| Instructions to follow |
Keep the wording of every entry intact in your copy, and omit the pictures.

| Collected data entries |
# # # # #

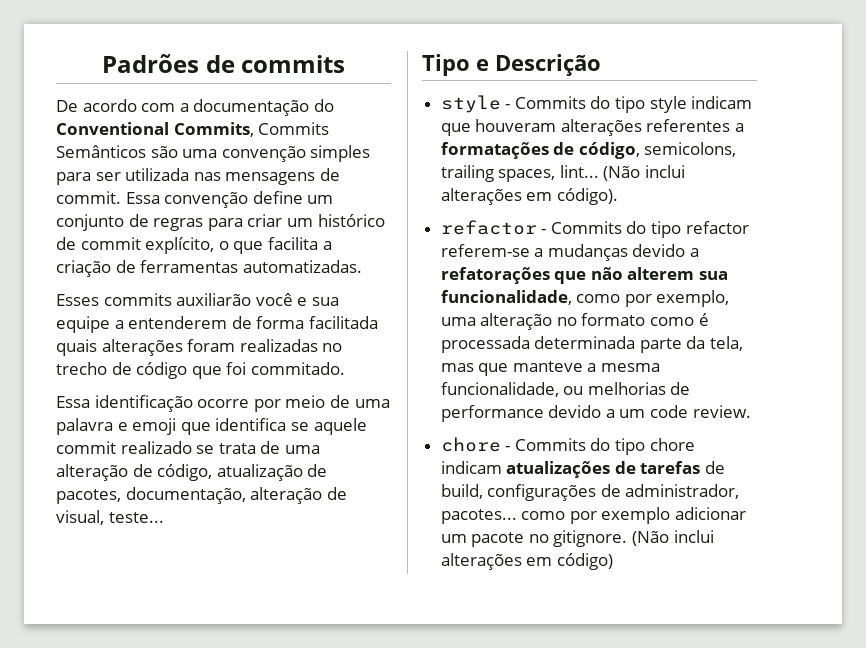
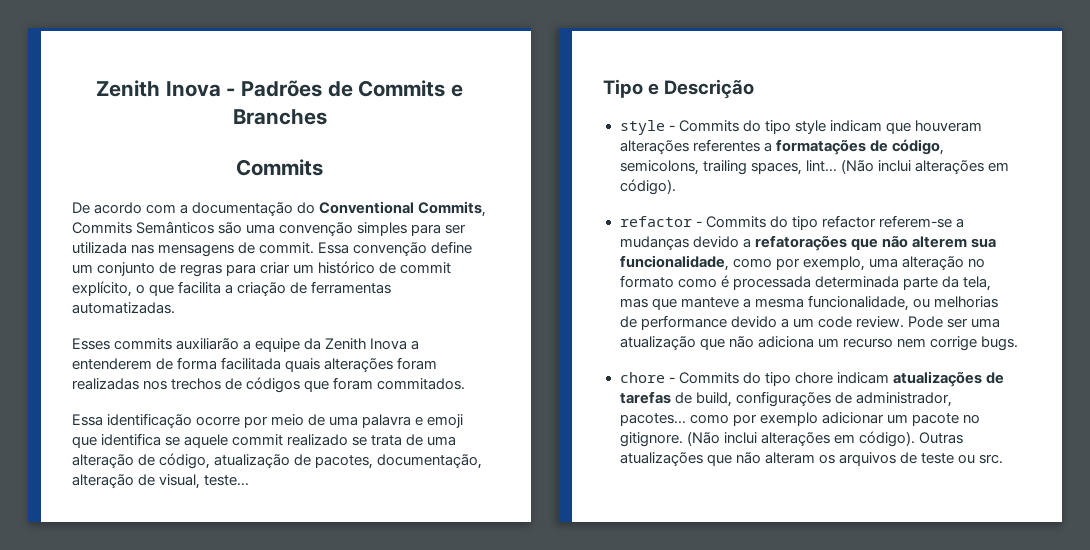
[102,54,345,73] Padrões de commits -> [95,80,464,97] [232,109,327,125] [236,159,323,176] Zenith Inova - Padrões de Commits e Branches // Commits
[255,293,339,306] [56,316,110,333] você e sua equipe -> [243,338,408,352] a equipe da Zenith Inova
[322,343,343,352] [56,362,345,379] no trecho de código que foi commitado. -> [143,377,466,393] nos trechos de códigos que foram commitados.
(751, 411) none -> [907,316,1000,328] [619,336,1018,351] Pode ser uma atualização que não adiciona um recurso nem corrige bugs.
[556,553,613,570] código) -> [858,431,963,447] [619,452,1003,467] código). Outras atualizações que não alteram os arquivos de teste ou src.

# # # # #

| Result of the exercise |
[102,54,345,73] Padrões de commits -> [95,80,464,97] [232,109,327,125] [236,159,323,176] Zenith Inova - Padrões de Commits e Branches // Commits
[255,293,339,306] [56,316,110,333] você e sua equipe -> [243,338,408,352] a equipe da Zenith Inova
[322,343,343,352] [56,362,345,379] no trecho de código que foi commitado. -> [143,377,466,393] nos trechos de códigos que foram commitados.
(751, 411) none -> [907,316,1000,328] [619,336,1018,351] Pode ser uma atualização que não adiciona um recurso nem corrige bugs.
[556,553,613,570] código) -> [858,431,963,447] [619,452,1003,467] código). Outras atualizações que não alteram os arquivos de teste ou src.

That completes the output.